The values for each of these parameters is as follows:
dndistinguished name of the user
guidglobal ID of the file
eprendpoint of the XMC Cat metadata catalog
queueProcessorPostProcessMap interface used to share name/value pairs among post-processors working on the same file. This interface has three methods:
String getValue(String key)
boolean hasName(String name)
void setValue(String key, String value)
parametersPostProcessParameters interface used by a post-processor class to access parameters set in the configuration file for that class as well as parameters set in the configuation for all post-processors. This interface has the following methods:
String getParameter(String name)
boolean hasParameter(String name)
The PostProcessMap interface allows the utility programs to set and get name/value pairs for the file being processed. If one utility needs to query for the title element of the file, (title is an element in the metadata schema used in LEAD) it can set this as a name/value pair to be used by subsequent utilities called to process this same file. There is no sharing of name/value pairs across processing of files.

The PostProcessParameters interface gets parameters set in the post-process.xml configuration file in the CatalogService/lib directory on the server. Each class that is to be run as a post-processor has a section such as the following in this configuration file:
<processorClass name="edu.indiana.dde.mylead.postprocessors.NamelistPostProcessor">
     <parameter name="someLocalParam1">A</parameter>
     <parameter name="someLocalParam2">B</parameter>
</processorClass>

In this example, the process method in the edu.indiana.dde.mylead.postprocessors.NamelistPostProcessor class could access the values of the parameters named someLocalParam1 and someLocalParam2 when processing a file.
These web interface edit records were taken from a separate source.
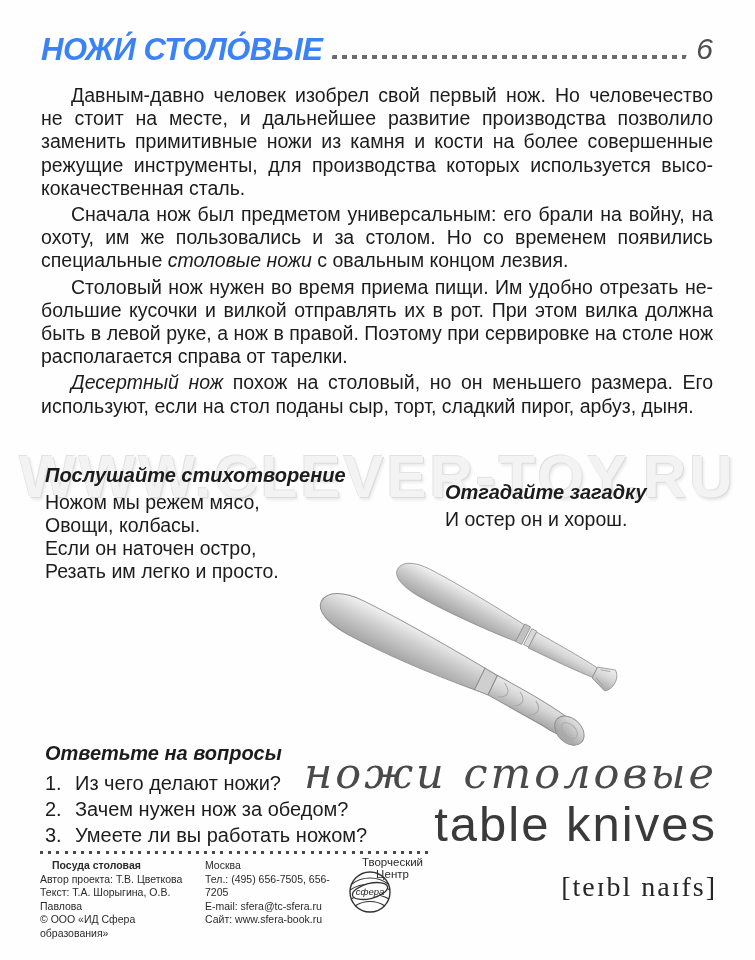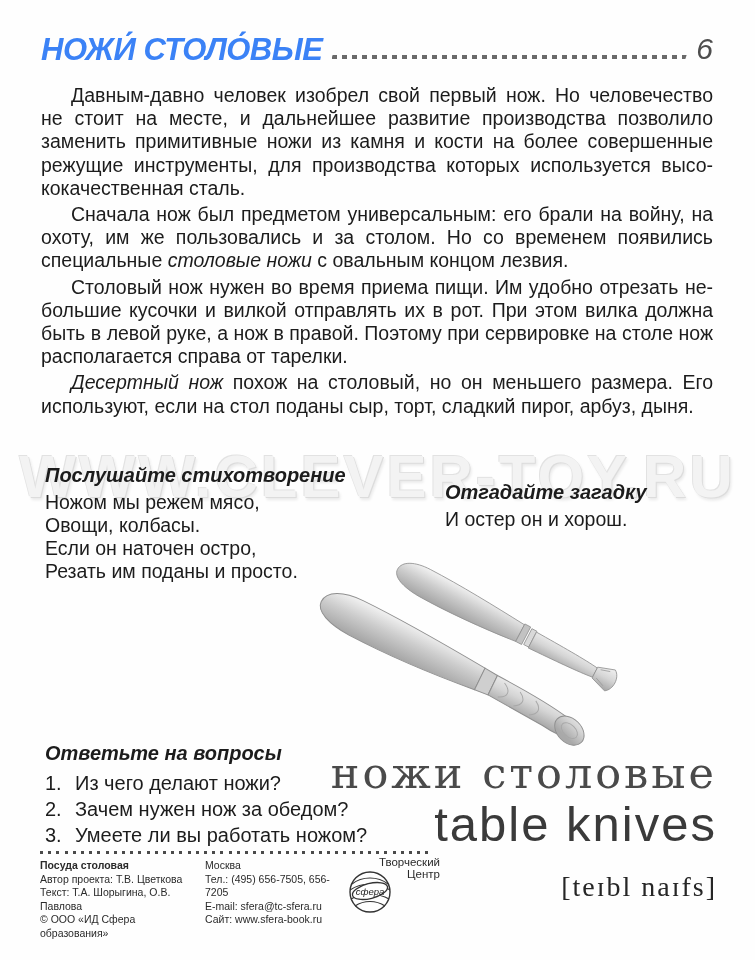"Резать им поданы и просто." div { text: поданы -> легко }
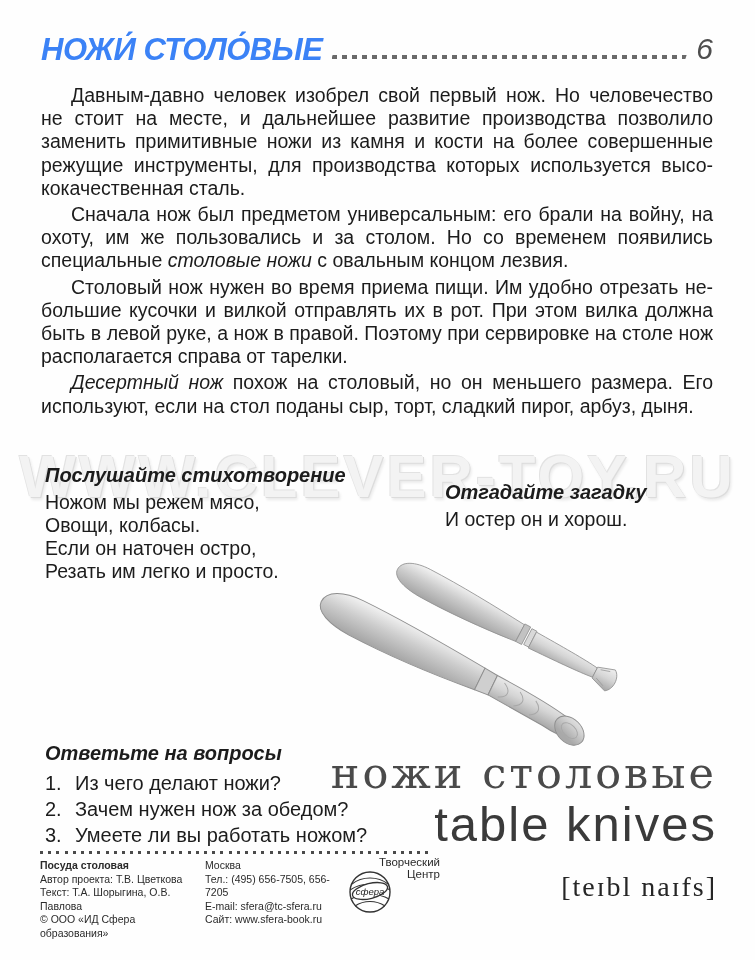"ножи столовые" .vocab-ru { font-style: none -> italic }
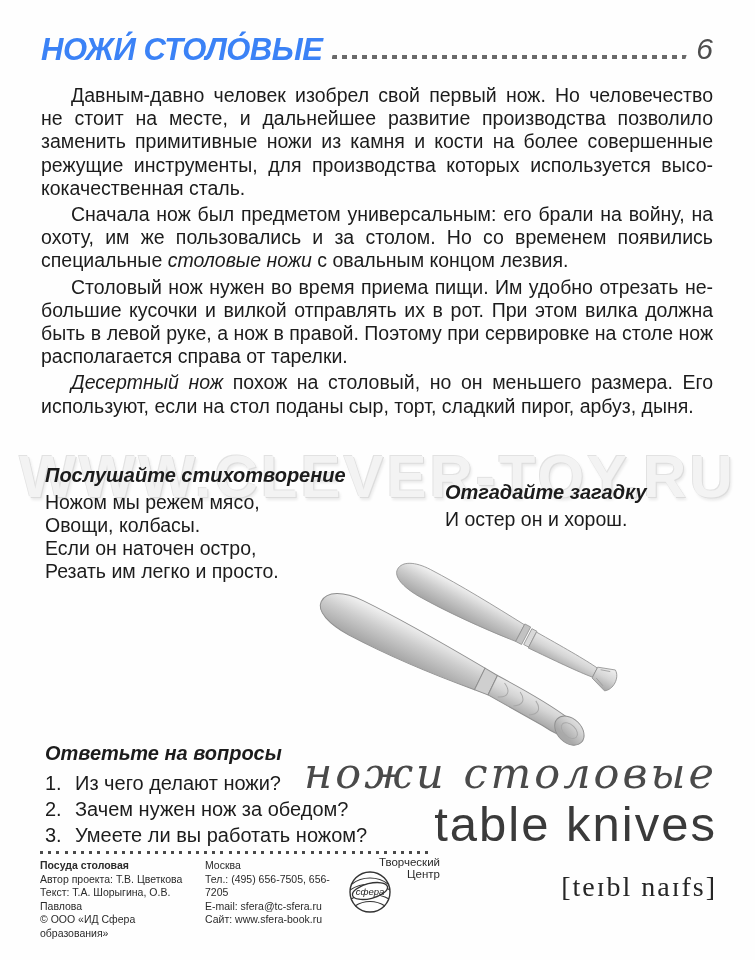"Посуда столовая" .f-bold { margin-left: none -> 12px }
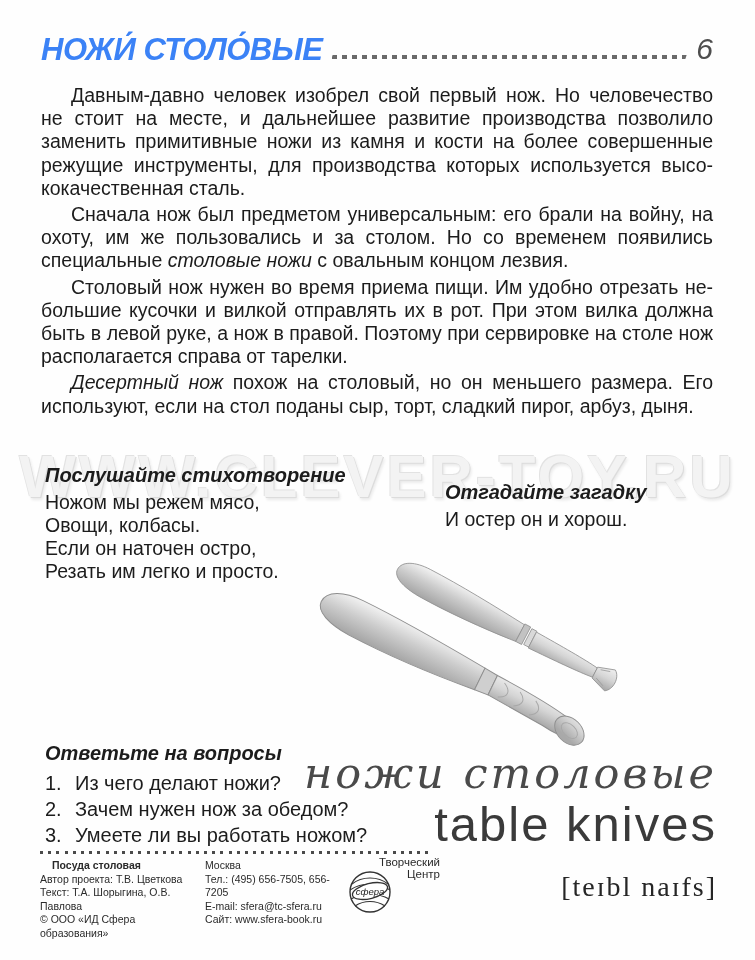"Творческий" .tc-text { text-align: right -> center }
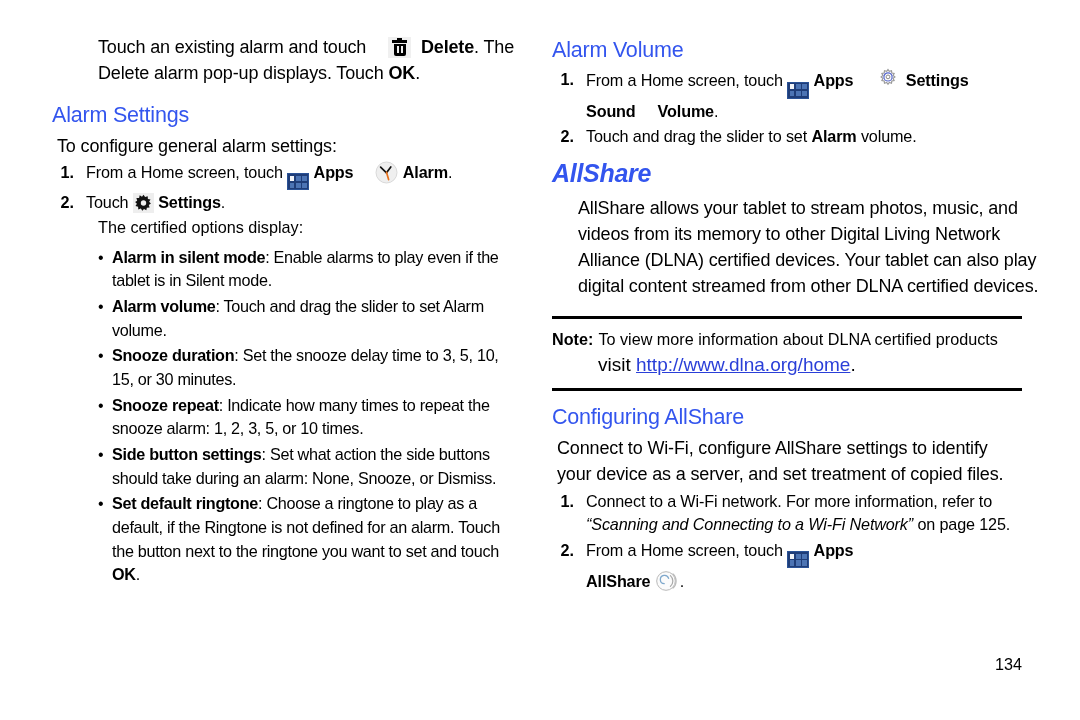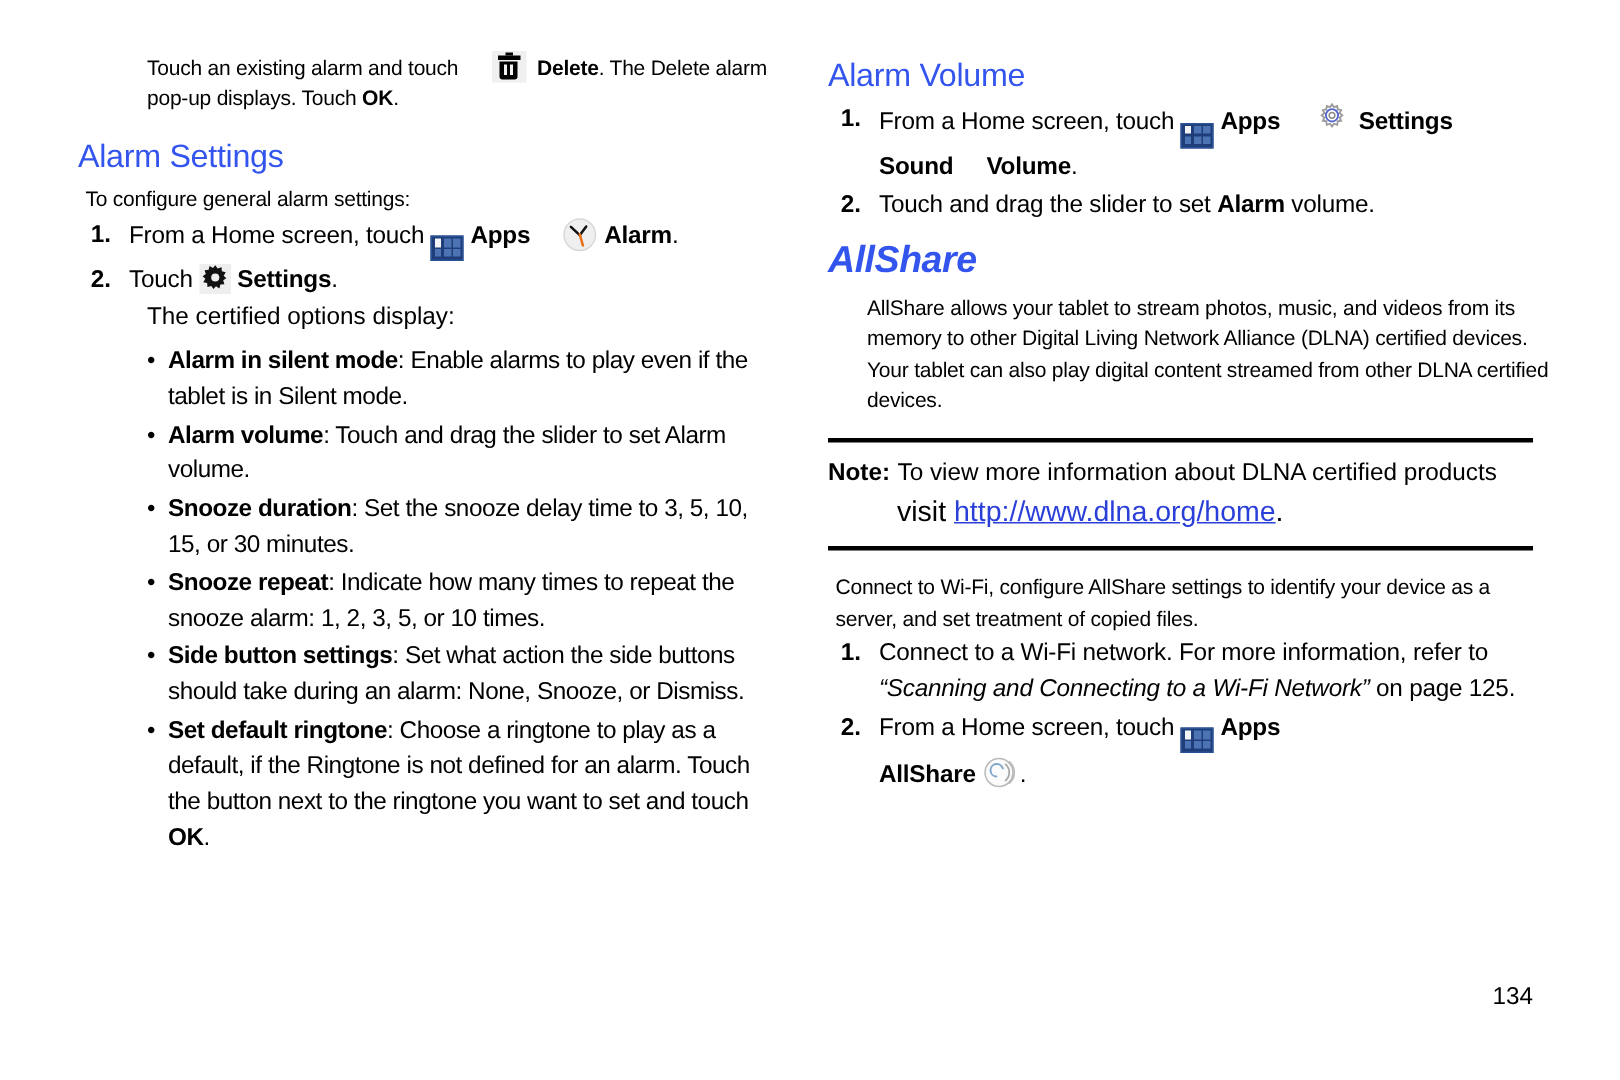"Touch an existing alarm and" p, .line { font-size: 14px -> 18px }
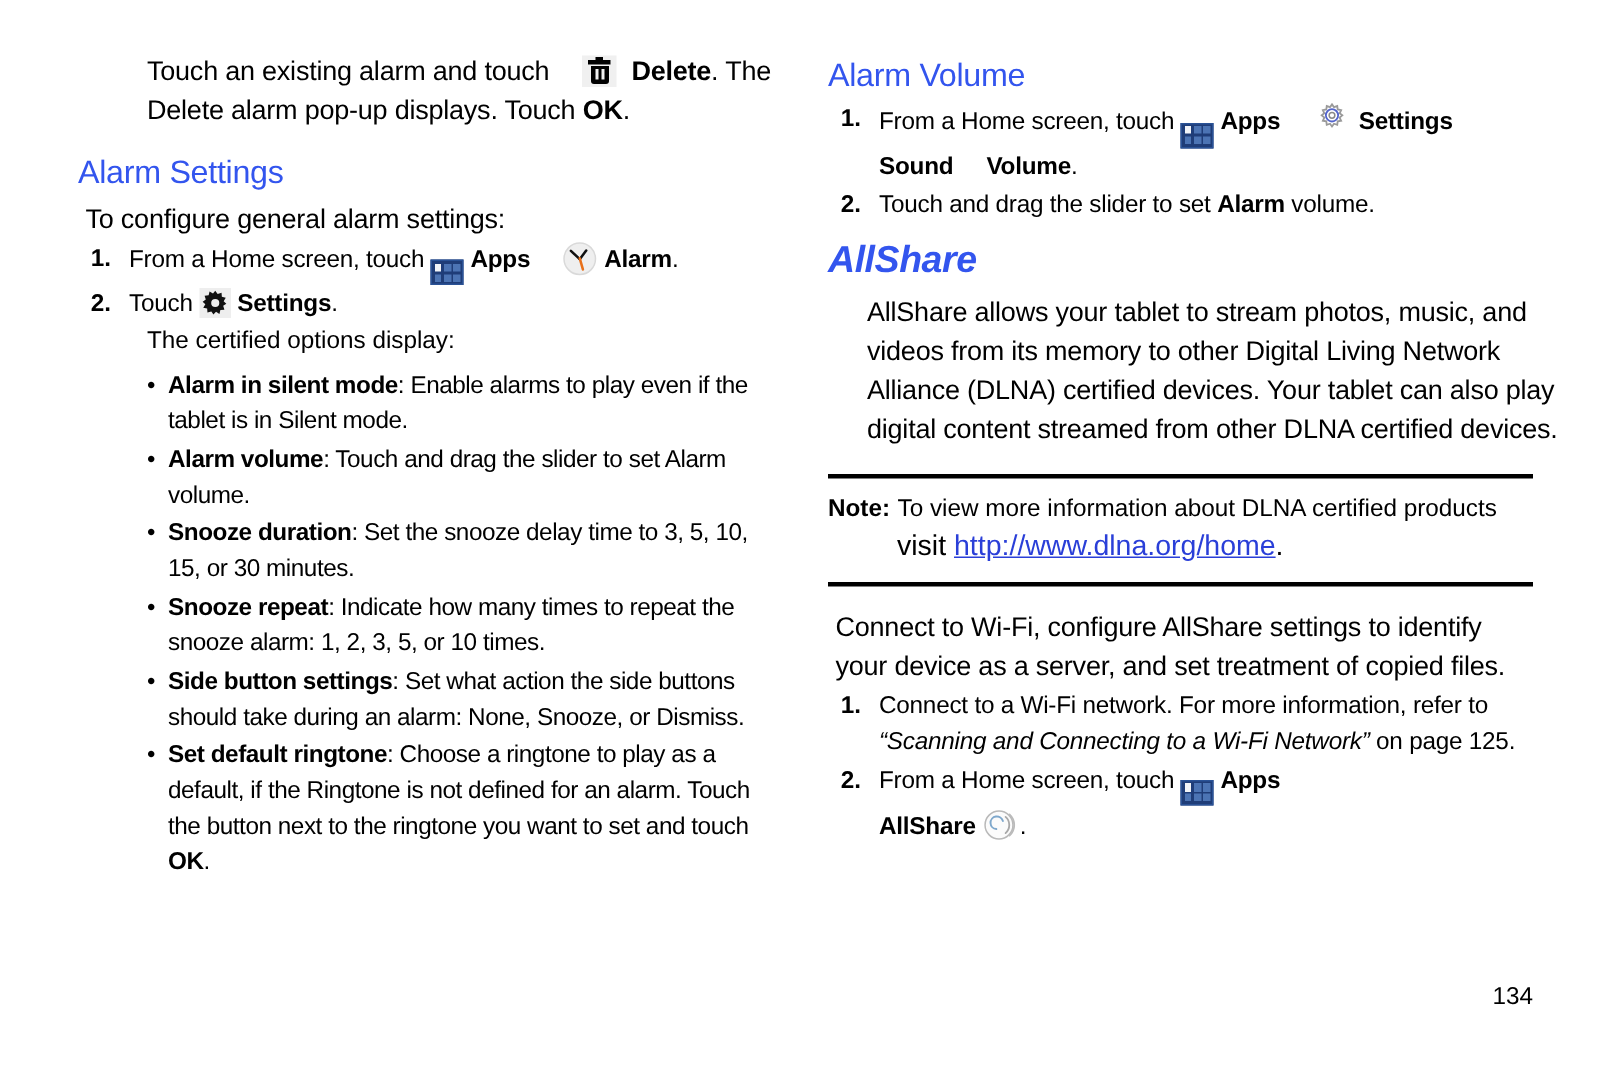"Configuring AllShare" h2.h-section { html: none -> <h2>Configuring AllShare</h2> }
The catalog-post-processor-1.0.2.jar contains both the PostProcessMap and PostProcessParameters interfaces and also an abstract class named AbstractPostProcessor. This class contains a couple static helper methods that may be useful. Please see the javadocs for details. This jar requires all of the jars needed for the XMC Cat client - please see the XMC Cat page. The AbstractPostProcessor class also contains an empty static proccess method, but classes extending the AbstractPostProcessor class will be hiding and not overriding the process method. This is because static methods cannot be abstract in Java. For our purposes this is not an issue since the process method of the utility is always invoked using reflection on the utility class itself (so the empty process method in the abstract class will always remain hidden). Since all of the methods in the AbstractPostProcessor class are static, each utility can extend that class or just include the jar on the build path and use the utilities as desired. the only requirement of each utility is that it implement the process method with the signature as described above.

Once the utility is created, it is added to the post-processing by creating a jar for it and putting that jar in the lib folder of the XMC Cat's CatalogService folder (in the Axis2 services folder on the Tomcat server). The utility is then registered with the service by adding its full name (including the java package name) to the post-process.xml file (also in the XMC Cat lib folder on the server). When the server is restarted, the plugin added to the post-process.xml file will be considered for each file subsequently added..

The services.xml file contains parameters that determine how many queue processor threads are created when the service is started and the size of the queue (overflow is stored in the database and likewise any records remaining in the queue are stored to the database when the service is shut down). When the server is started, records that were not yet processed when the server was shut down are put back into the queue.